Böyle bir öznenin çıkacağı serüven, kendinde başlayıp yine kendinde biter. Onun ulaşacağı hedef yukarıda değil, ilerdedir. Burada tarih ayaklarımızın altında değil, gerimizde kalan bir süreçtir. Bu yüzden modern aklın felsefe serüveni, onun varlık içinde ne kadar yalnız ve terkedilmiş olduğunu yüzüne vuran bir hüsran ile sonuçlandı. Fizik alemin sırlarını keşfeden insan, ötelere gittikçe iç dünyasının boşluğunu biraz daha yakından tanıma fırsatı buldu. Kartezyen özne, ben-olmayan öteki’nin kendi elleriyle kurguladığı bir şey olduğuna inandığı için, tarihin en büyük felsefe hastalığına yakalanmış durumda: Can sıkıntısı! Kendini varlığın, anlamın ve değerin üstünde ve önünde gören bir öznenin bu kadere razı olmaktan başka bir şansı var mı?
 
Bilmek, Varolmak, Sefere Çıkmak
Fakat Sadra bizi başka bir sefere çağırıyor. Eğer bilmek, son tahlilde varlığı bilmek ve böylece varlığa bir adım daha yaklaşmaksa, o zaman felsefenin anahtar kelimesi “özne” olamaz. Hatta bilgi bile, eğer “bilenin bir sıfatı ve mülkü” olarak tanımlanıyorsa, felsefe serüvenimizin kılavuzu olamaz. Evet, bu sefere çıkan biziz. Yetmiş bin alemi seyr u temaşa edecek olan biziz. Bunun için zihnimizi ve kalbimizi hazır hale getiren de biziz. Ama bu seferde bizi aşan bir şey var. Bu seferin bütün gayesi, bizi, bizim de bir parçası olduğumuz ama bizden daha büyük bir gerçeklik ile, yani “varlık” ile yüz yüze getirmek.
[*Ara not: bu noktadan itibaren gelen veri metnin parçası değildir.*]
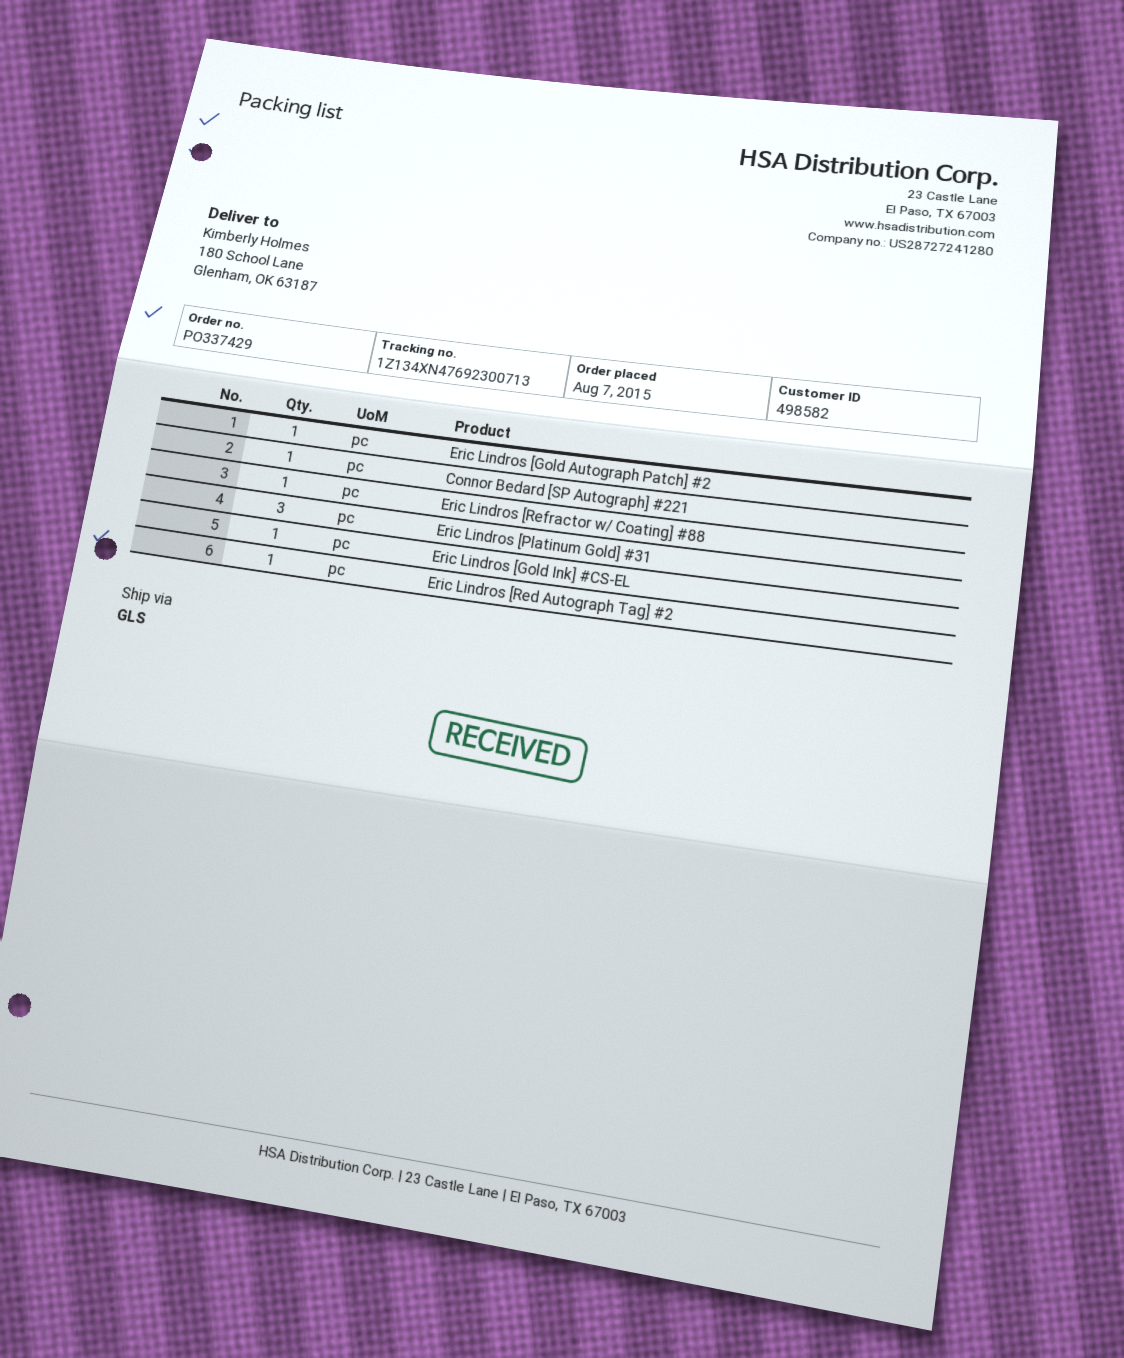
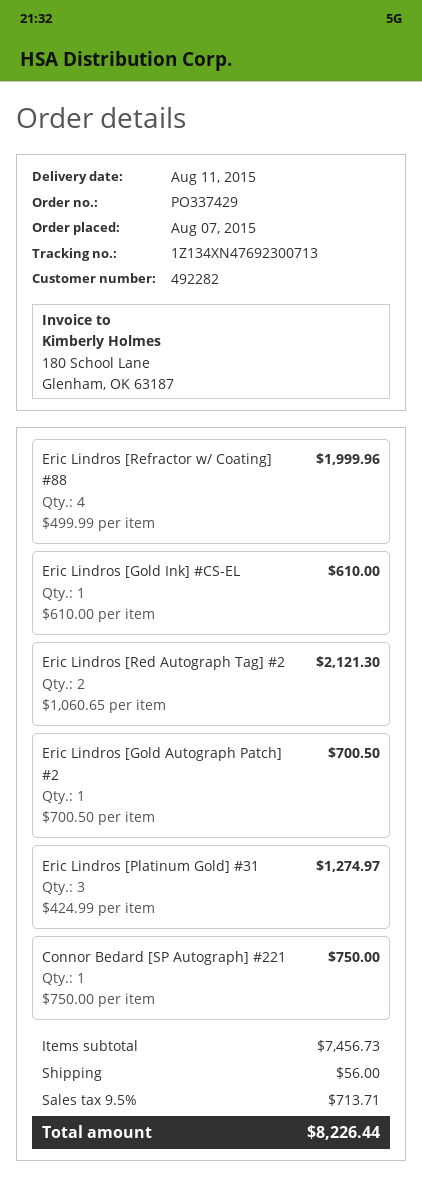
customer number: 498582 -> 492282
Eric Lindros [Refractor w/ Coating] #88: 1 -> 4
Eric Lindros [Red Autograph Tag] #2: 1 -> 2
“Ben”, ancak ben-olmayan aşkın bir gerçekliğin mümkün kıldığı ontolojik bir zeminde anlamlı hale geliyorsa, o zaman beni bilmek için önce bu zemini bilmek gerekir. Bu yüzden Sadra, “varlığı bilmeden kendini bilemezsin” der. Fakat varlık en nihayetinde Tanrı’nın oluş-bozuluş alemine dönük yüzü olduğundan, yani O’nun “ol!” (kün!, esto!) emrinin bir tecellisi olduğundan, varlığı bilmek, Tanrı’nın bir yönünü, belki de en önemli yönünü bilmek demektir. Bu yüzden felsefi spekülasyondan pek de hoşlanmayan Sadreddin el-Konevî ve Davud el-Kayserî gibi mistikler, varlık söz konusu olduğunda mantıkçı filozoflara taş çıkartacak tahlillerde bulunur ve varlık hakkında neredeyse söylenmemiş şey bırakmazlar.
 
İmdi varlığı bilmek, Tanrı’nın kendi eseriyle cilveleşmesinin yollarını bilmekse, o zaman Tanrı’yı bilmeden ben’i de bilemeyiz. Demek ki “ben” bizi varlığa, varlık bizi Tanrı’ya, Tanrı da bizi tekrar ben’e geri getirir. Yani psikoloji, ontoloji ve metafizik iç içedir.
 
Bu yüzden Sadra’ya göre Tanrı yoksa, “ben” de yok demektir.
Sadra’nın “dört aklı sefer”inin ne olduğunu anlamak için bu kısa girizgahı yapmak zorundaydık. Şimdi sıra sefere geldi! Fakat bunun için bir sonraki yazıyı beklememiz gerekiyor.

Henüz yorum yapılmamış.

* İşaretli tüm alanları doldurunuz.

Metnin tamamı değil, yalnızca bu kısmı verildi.